### TASK STATEMENT
Pull from the data below each line where the word "that" occurs, and copy it.

%%

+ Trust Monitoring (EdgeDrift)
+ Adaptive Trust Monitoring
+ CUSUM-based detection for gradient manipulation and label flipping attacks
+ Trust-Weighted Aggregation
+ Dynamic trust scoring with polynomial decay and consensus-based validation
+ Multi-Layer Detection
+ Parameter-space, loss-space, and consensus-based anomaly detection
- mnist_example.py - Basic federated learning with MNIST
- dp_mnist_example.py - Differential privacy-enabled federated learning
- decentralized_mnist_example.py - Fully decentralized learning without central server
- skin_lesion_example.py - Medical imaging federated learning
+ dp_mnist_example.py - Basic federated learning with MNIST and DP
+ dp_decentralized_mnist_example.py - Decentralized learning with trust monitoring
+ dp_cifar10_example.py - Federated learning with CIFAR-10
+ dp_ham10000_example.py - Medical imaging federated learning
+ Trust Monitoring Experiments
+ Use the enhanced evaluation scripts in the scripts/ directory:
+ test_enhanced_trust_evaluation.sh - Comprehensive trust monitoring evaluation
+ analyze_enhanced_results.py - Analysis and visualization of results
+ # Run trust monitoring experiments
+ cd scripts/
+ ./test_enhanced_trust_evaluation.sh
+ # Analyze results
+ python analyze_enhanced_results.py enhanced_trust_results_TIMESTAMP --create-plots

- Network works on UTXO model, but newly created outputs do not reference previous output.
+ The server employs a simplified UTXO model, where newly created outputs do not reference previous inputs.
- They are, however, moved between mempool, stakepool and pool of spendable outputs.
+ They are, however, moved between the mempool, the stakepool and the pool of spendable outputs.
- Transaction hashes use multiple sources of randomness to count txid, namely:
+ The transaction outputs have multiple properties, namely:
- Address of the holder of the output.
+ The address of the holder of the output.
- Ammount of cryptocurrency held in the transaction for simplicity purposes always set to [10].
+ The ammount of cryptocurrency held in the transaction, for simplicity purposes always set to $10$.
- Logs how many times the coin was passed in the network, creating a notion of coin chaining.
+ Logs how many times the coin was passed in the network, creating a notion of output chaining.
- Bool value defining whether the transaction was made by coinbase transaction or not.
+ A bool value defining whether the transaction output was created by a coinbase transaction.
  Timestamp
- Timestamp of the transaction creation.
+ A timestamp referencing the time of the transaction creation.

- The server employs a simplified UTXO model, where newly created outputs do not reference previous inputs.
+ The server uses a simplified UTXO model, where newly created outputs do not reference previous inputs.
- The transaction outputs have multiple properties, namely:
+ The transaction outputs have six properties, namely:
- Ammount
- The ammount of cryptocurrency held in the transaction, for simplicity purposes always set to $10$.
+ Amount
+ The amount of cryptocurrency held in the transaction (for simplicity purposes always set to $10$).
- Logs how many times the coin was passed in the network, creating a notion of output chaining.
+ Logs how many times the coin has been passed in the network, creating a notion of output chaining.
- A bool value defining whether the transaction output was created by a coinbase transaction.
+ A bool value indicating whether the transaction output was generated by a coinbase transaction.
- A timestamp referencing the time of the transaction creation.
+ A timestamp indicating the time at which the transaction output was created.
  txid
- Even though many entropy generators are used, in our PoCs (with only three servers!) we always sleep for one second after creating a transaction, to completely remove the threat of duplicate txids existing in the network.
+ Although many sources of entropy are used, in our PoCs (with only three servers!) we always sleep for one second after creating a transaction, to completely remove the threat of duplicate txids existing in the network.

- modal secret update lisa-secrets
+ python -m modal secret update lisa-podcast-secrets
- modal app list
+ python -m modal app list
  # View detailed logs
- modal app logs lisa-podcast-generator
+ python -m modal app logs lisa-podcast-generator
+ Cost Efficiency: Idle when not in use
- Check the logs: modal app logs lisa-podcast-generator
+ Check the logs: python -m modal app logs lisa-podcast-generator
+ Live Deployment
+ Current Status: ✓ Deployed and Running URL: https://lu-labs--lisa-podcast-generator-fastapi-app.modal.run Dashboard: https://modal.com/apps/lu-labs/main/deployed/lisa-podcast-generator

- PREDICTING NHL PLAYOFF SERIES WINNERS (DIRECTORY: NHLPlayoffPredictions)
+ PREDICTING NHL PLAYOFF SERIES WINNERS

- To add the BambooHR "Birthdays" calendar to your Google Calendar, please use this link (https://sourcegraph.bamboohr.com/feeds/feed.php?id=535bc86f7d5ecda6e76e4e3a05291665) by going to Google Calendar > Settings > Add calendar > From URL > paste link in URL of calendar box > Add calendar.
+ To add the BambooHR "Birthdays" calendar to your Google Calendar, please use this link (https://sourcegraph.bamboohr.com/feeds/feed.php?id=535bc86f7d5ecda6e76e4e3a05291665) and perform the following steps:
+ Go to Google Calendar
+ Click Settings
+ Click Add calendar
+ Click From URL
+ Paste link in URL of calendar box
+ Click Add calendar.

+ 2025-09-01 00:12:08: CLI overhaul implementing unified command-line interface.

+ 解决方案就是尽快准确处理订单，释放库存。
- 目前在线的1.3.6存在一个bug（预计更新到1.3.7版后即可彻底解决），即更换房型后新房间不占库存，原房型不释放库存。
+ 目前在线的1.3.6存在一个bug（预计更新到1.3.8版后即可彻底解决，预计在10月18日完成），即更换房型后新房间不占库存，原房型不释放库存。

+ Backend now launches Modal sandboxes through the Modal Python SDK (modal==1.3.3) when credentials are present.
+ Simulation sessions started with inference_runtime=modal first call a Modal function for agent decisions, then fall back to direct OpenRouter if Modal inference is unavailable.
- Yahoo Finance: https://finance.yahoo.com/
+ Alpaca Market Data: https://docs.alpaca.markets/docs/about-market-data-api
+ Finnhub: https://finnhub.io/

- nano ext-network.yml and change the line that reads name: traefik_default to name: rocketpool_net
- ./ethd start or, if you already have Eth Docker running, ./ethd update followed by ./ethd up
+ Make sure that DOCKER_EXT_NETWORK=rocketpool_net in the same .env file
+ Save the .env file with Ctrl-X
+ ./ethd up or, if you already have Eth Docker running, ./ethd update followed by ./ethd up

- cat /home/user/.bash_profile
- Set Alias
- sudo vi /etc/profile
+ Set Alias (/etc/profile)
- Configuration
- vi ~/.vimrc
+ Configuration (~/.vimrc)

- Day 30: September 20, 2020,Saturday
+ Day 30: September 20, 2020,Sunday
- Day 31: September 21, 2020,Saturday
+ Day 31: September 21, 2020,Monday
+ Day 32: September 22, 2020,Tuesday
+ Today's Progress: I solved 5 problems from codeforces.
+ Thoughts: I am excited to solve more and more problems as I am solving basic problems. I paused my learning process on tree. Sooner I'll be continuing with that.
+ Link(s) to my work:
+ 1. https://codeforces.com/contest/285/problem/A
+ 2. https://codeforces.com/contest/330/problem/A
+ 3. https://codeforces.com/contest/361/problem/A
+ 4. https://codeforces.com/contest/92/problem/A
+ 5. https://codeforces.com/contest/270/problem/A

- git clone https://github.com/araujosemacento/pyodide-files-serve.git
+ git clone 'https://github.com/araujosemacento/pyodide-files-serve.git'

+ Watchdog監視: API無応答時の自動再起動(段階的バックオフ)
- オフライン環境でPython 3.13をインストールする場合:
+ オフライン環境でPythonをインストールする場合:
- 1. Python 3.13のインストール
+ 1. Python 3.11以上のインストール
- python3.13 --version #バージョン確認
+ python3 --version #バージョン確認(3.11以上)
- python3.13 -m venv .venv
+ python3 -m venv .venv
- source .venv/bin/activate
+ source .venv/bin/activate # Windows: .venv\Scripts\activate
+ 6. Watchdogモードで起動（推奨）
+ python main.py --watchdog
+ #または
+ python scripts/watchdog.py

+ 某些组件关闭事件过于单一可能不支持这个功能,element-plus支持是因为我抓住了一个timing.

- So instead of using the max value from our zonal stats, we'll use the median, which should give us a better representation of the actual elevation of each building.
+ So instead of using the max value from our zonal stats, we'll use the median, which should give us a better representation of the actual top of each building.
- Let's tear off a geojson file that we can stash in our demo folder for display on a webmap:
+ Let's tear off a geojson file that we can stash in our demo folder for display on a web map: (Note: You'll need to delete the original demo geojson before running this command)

%%

### RESPONSE AREA
- nano ext-network.yml and change the line that reads name: traefik_default to name: rocketpool_net
+ Make sure that DOCKER_EXT_NETWORK=rocketpool_net in the same .env file
+ Thoughts: I am excited to solve more and more problems as I am solving basic problems. I paused my learning process on tree. Sooner I'll be continuing with that.
- Let's tear off a geojson file that we can stash in our demo folder for display on a webmap:
+ Let's tear off a geojson file that we can stash in our demo folder for display on a web map: (Note: You'll need to delete the original demo geojson before running this command)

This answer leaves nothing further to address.